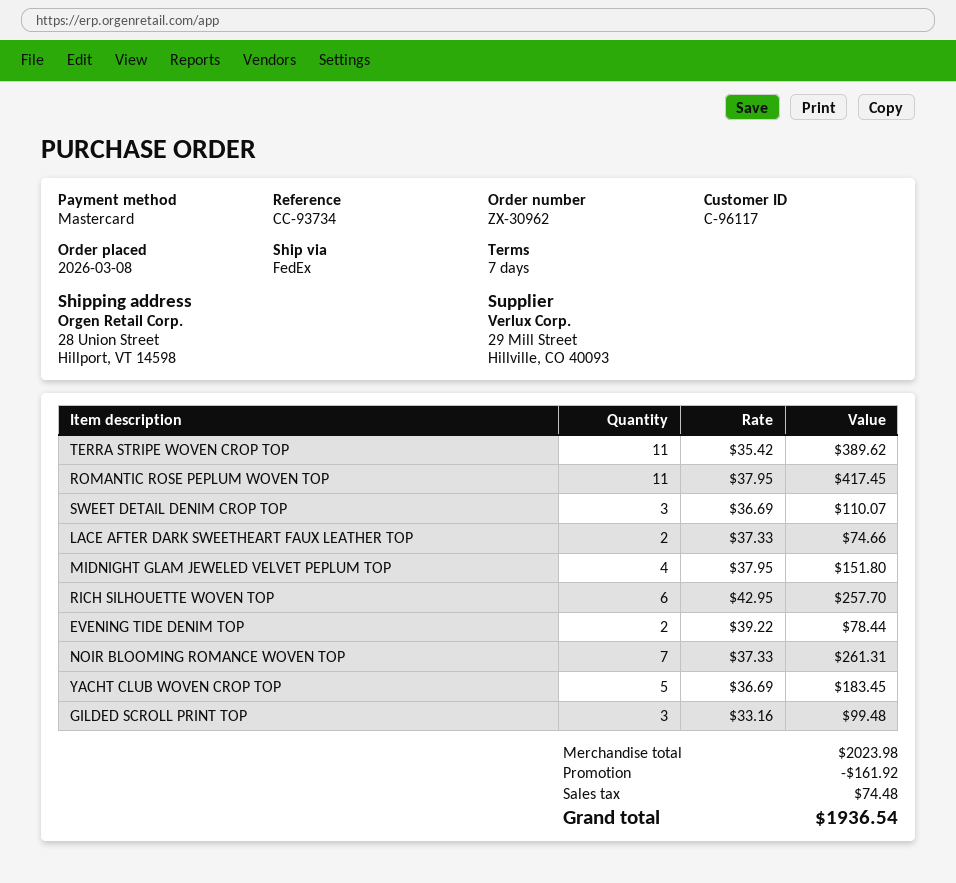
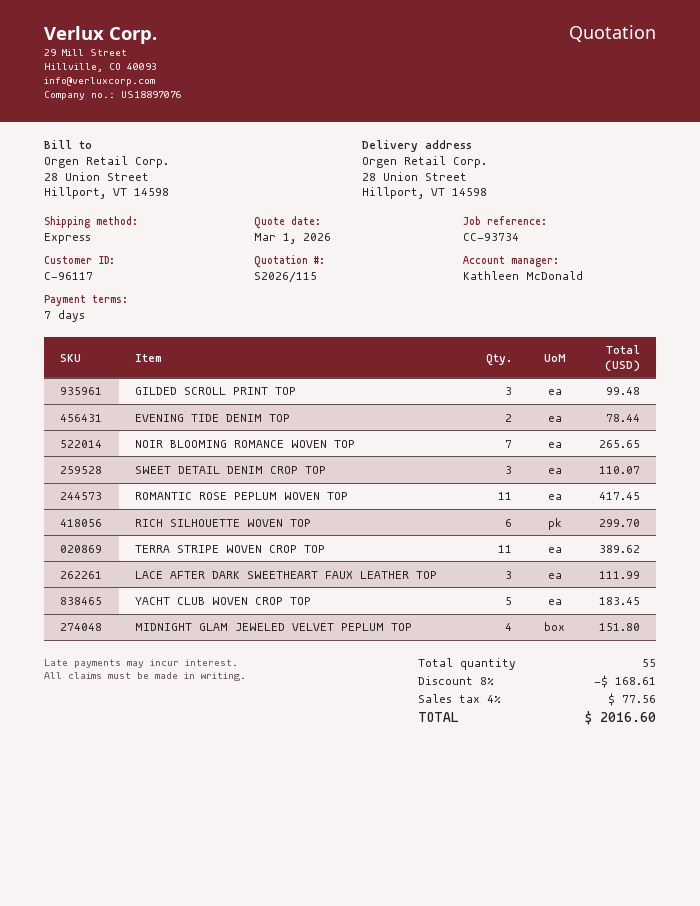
shipping method: FedEx -> express
LACE AFTER DARK SWEETHEART FAUX LEATHER TOP: 2 for 74.66 -> 3 for 111.99
RICH SILHOUETTE WOVEN TOP: 6 for 257.70 -> 6 for 299.70
NOIR BLOOMING ROMANCE WOVEN TOP: 7 for 261.31 -> 7 for 265.65
discount: 161.92 -> 168.61
tax: 74.48 -> 77.56
total: 1936.54 -> 2016.60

-- Assignment --
All of the entries above must be reproduced exactly, and no image may be included.

-- Written response --
shipping method: FedEx -> express
LACE AFTER DARK SWEETHEART FAUX LEATHER TOP: 2 for 74.66 -> 3 for 111.99
RICH SILHOUETTE WOVEN TOP: 6 for 257.70 -> 6 for 299.70
NOIR BLOOMING ROMANCE WOVEN TOP: 7 for 261.31 -> 7 for 265.65
discount: 161.92 -> 168.61
tax: 74.48 -> 77.56
total: 1936.54 -> 2016.60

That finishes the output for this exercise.